The Burning Bridge

Star summary: 

3 stars-- moral compass, characters. Unimpressive writing & unlayered plot.

The second book in the series follows hot on the heels of the first book, time-wise. While I still find the dialogue & humor a bit forced, and the movement of the plot to be less-than-smooth, the characters are engaging enough to make me want to read the next book. I am enjoying the relationship of Horace & Will progress from competitors who do not get along to trusted allies and best friends.

Cautions? Violence typical with feudal society and evil oppressive invading armies.

The bottom line of this book?

Talking points:
-- Students familiar with Roman history will delight to recognize the historical Horatius Cocles, who, along with two of his officers, defended a bridge against the Etruscans by destroying it behind himself. Horace, Will and Evanlyn, anyone? Discuss the similarities between the two stories, and how elements are often recycled in good stories-- why might that be?
-- Making a stand that may utterly fail, but is our only hope, is a motif that is repeated throughout literature. Why does this matter?
-- How are Horace and Will learning to complement each other instead of compete with each other?

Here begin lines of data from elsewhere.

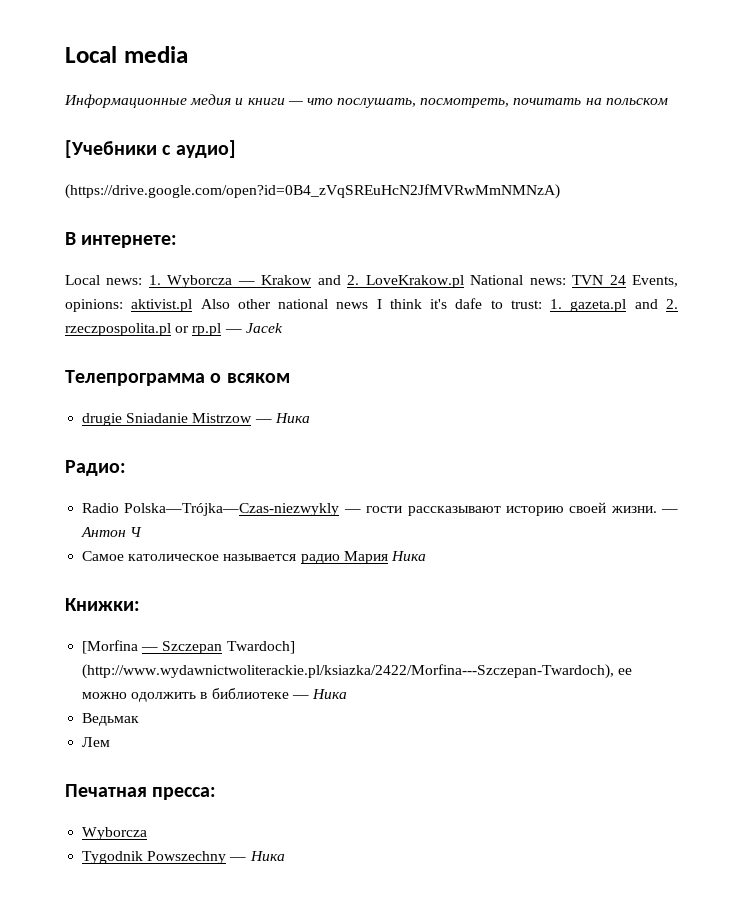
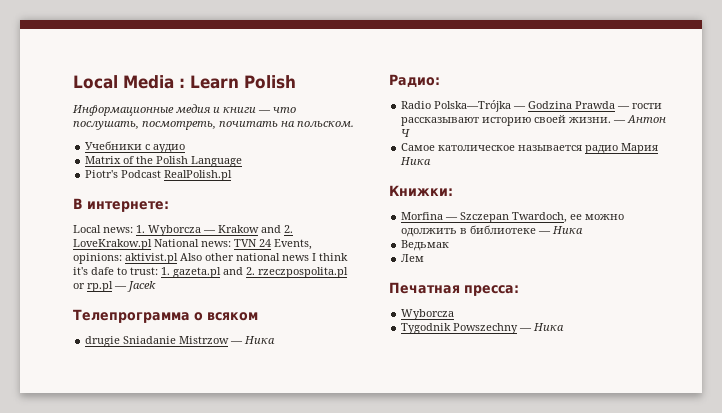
[65,46,188,63] Local media -> [73,75,296,89] Local Media : Learn Polish
[605,98,668,105] [65,140,236,158] [65,184,560,199] польском // [Учебники с аудио] // (https://drive.google.com/open?id=0B4_zVqSREuHcN2JfMVRwMmNMNzA) -> [297,121,354,127] [85,141,186,153] [85,156,243,167] [85,170,233,181] польском. // Учебники с аудио // Matrix of the Polish Language // Piotr's Podcast RealPolish.pl
[124,503,340,516] Polska—Trójka—Czas-niezwykly -> [434,100,616,112] Polska—Trójka — Godzina Prawda
[82,640,139,654] [Morfina -> [401,212,444,220] Morfina
[226,641,295,654] [82,664,615,679] Twardoch] (http://www.wydawnictwoliterackie.pl/ksiazka/2422/Morfina---Szczepan-Twardoch), -> [512,212,568,223] Twardoch,

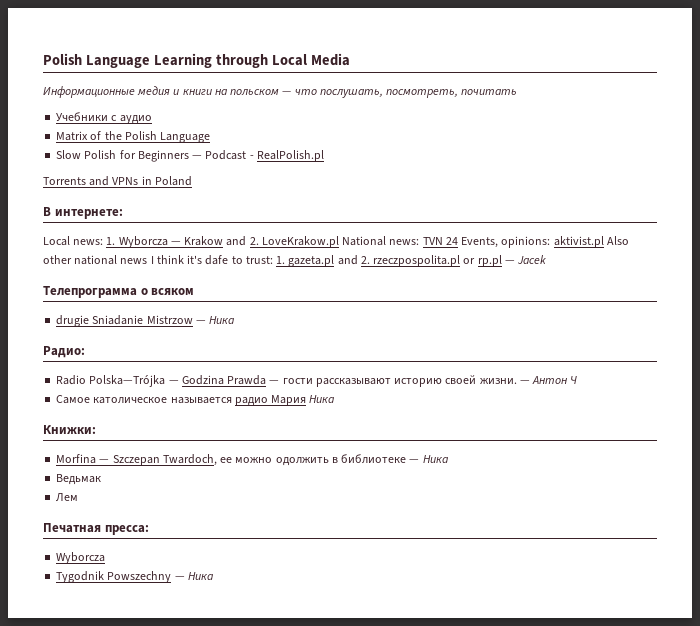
(73, 82) none -> [43,53,268,68] Polish Language Learning through
[179,75,296,89] : Learn Polish -> (350, 59) none
(256, 110) none -> [214,89,280,96] на польском
[281,121,354,127] на польском. -> (518, 92) none
[85,170,233,181] Piotr's Podcast RealPolish.pl -> [56,150,324,162] [43,176,192,186] Slow Polish for Beginners — Podcast - RealPolish.pl // Torrents and VPNs in Poland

3 star: solid morals, & believable, worthy characters. 1/2 star for writing, which has occasional humor. 1/2 star plot, which is engaging and enjoyable to the Classically educated child (who will love the echo of a myth they recognize), but fairly limited in its "layering" (it's almost purely uni-dimensional action).

Star rating: 


So i think it should be mentioned that John F. gets much better with his character development AND plot as the books go on... That's one reason I think the series is so good... each book tells a story but it gets you deeper and deeper inoi their world... it's like quicksand.. kind of shallow at first but it will suck you in!